- [PROBLEM STATEMENT]: What you return must be every line below that includes the word "Fruteira".

- [SOURCE DATA]:
*** Begin section ***

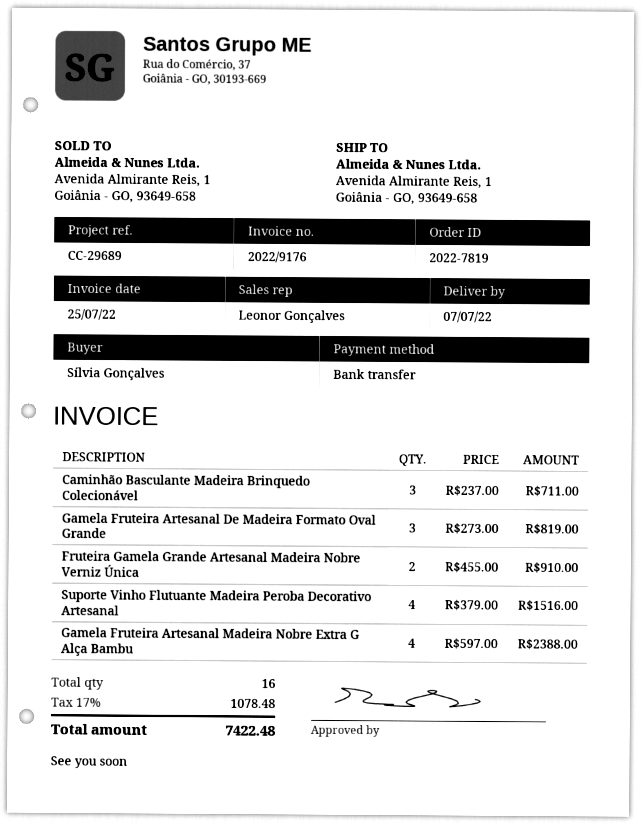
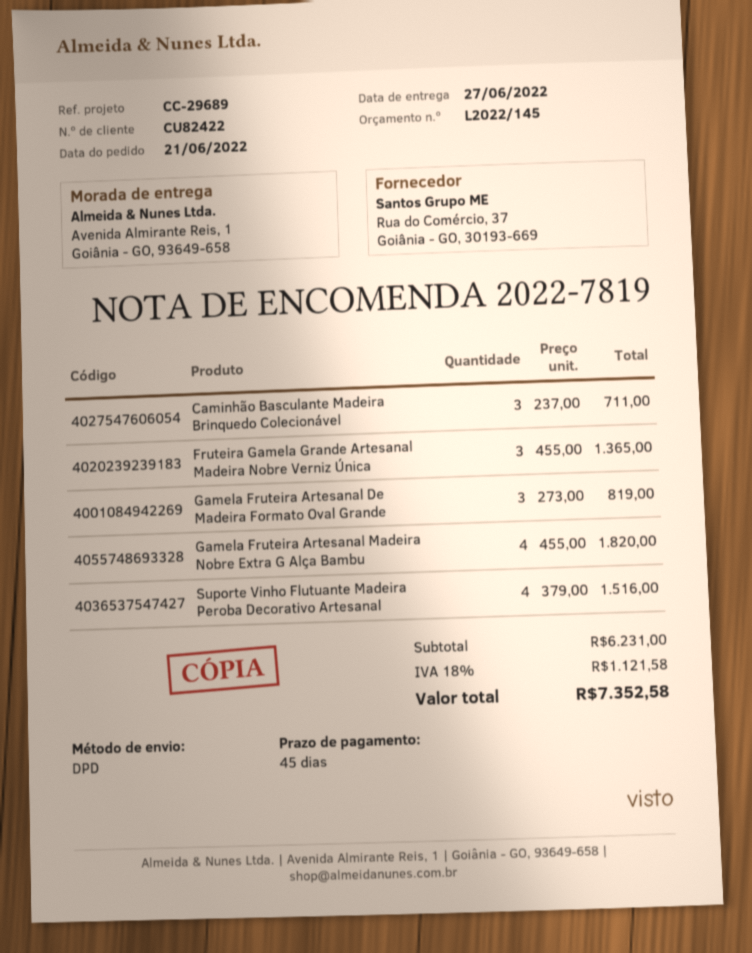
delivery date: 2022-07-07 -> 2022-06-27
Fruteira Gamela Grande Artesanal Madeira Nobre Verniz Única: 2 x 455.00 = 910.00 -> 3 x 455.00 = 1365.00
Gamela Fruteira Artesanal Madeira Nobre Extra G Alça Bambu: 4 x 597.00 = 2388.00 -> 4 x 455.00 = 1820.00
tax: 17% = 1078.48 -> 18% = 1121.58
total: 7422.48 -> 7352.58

*** End section ***
*** Begin section ***

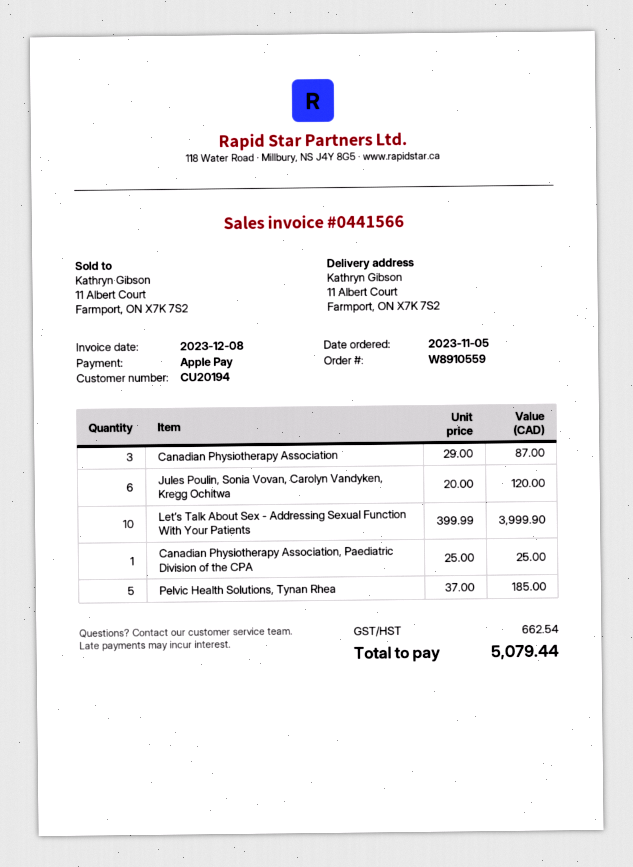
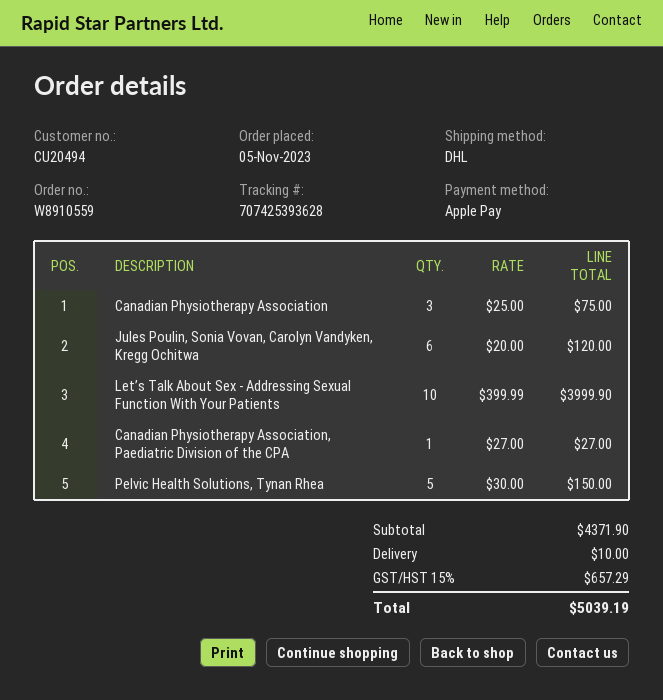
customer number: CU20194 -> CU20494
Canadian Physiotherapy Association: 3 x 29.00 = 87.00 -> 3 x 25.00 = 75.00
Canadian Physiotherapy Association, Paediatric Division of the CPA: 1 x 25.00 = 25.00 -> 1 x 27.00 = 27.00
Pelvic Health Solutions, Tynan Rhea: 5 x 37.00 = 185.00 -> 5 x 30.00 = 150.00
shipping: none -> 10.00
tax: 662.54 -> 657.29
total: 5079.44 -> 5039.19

*** End section ***
*** Begin section ***

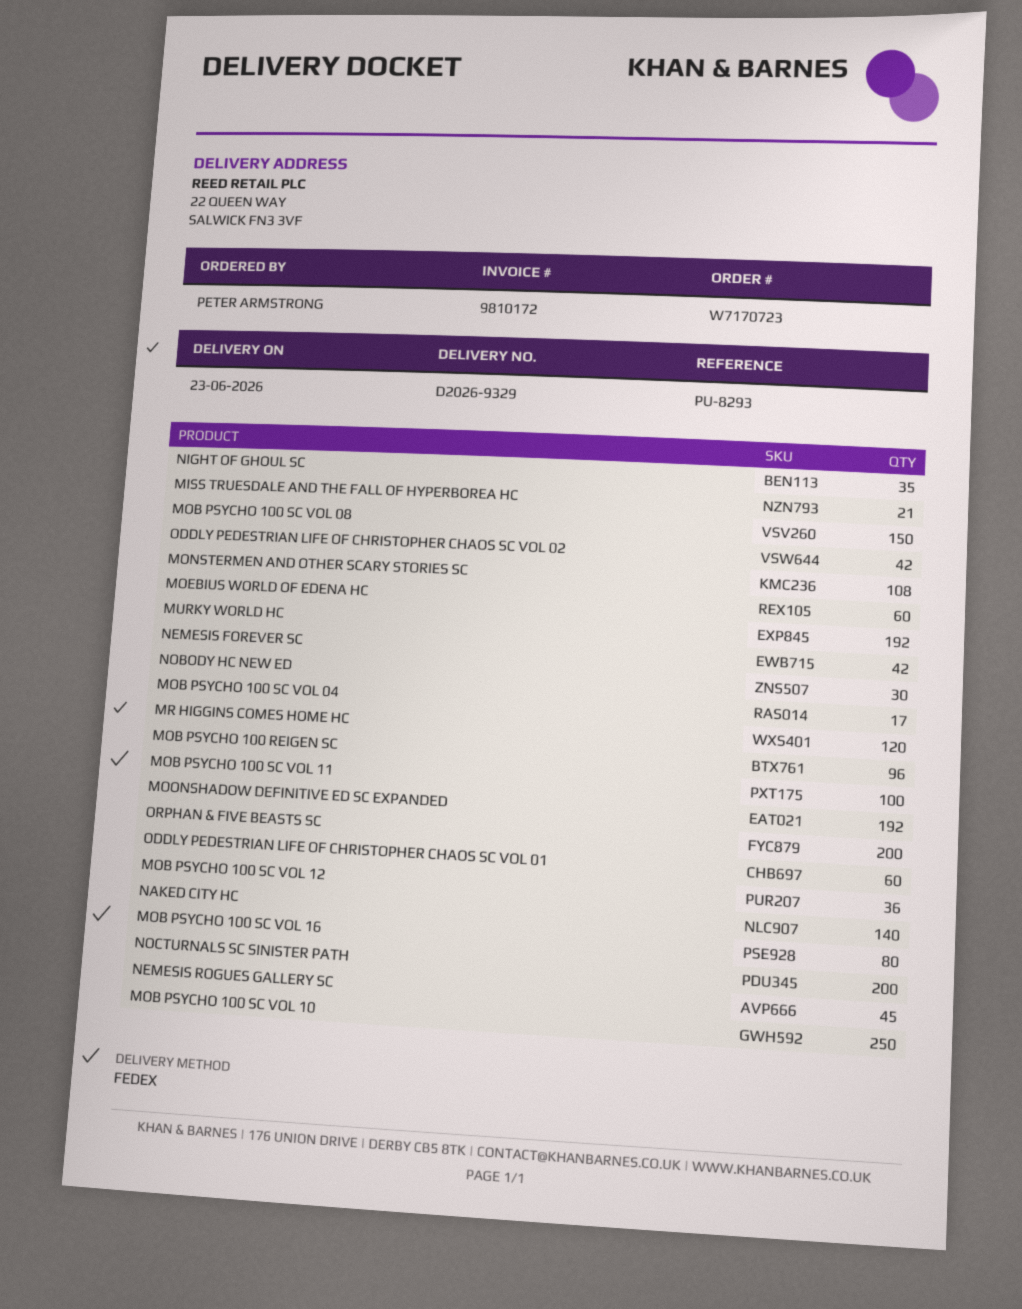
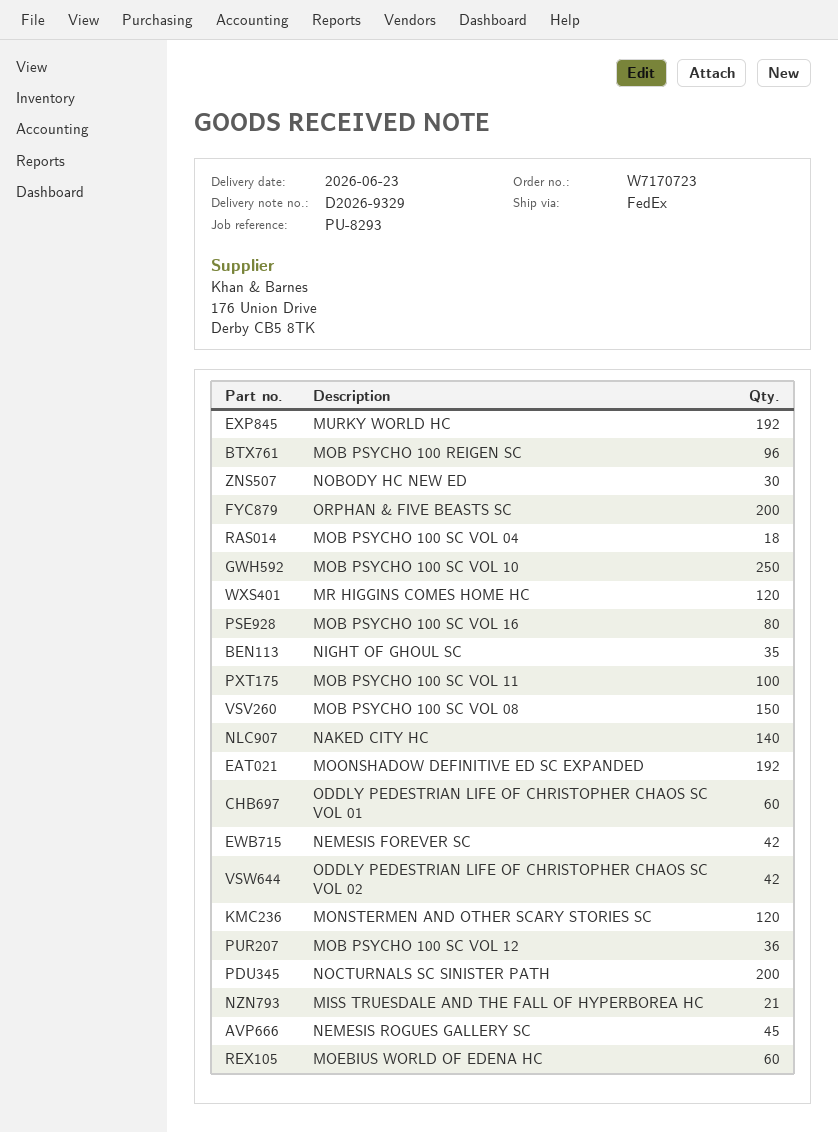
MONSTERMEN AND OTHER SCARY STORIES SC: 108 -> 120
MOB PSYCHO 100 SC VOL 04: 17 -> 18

*** End section ***

- [SOLUTION]:
Fruteira Gamela Grande Artesanal Madeira Nobre Verniz Única: 2 x 455.00 = 910.00 -> 3 x 455.00 = 1365.00
Gamela Fruteira Artesanal Madeira Nobre Extra G Alça Bambu: 4 x 597.00 = 2388.00 -> 4 x 455.00 = 1820.00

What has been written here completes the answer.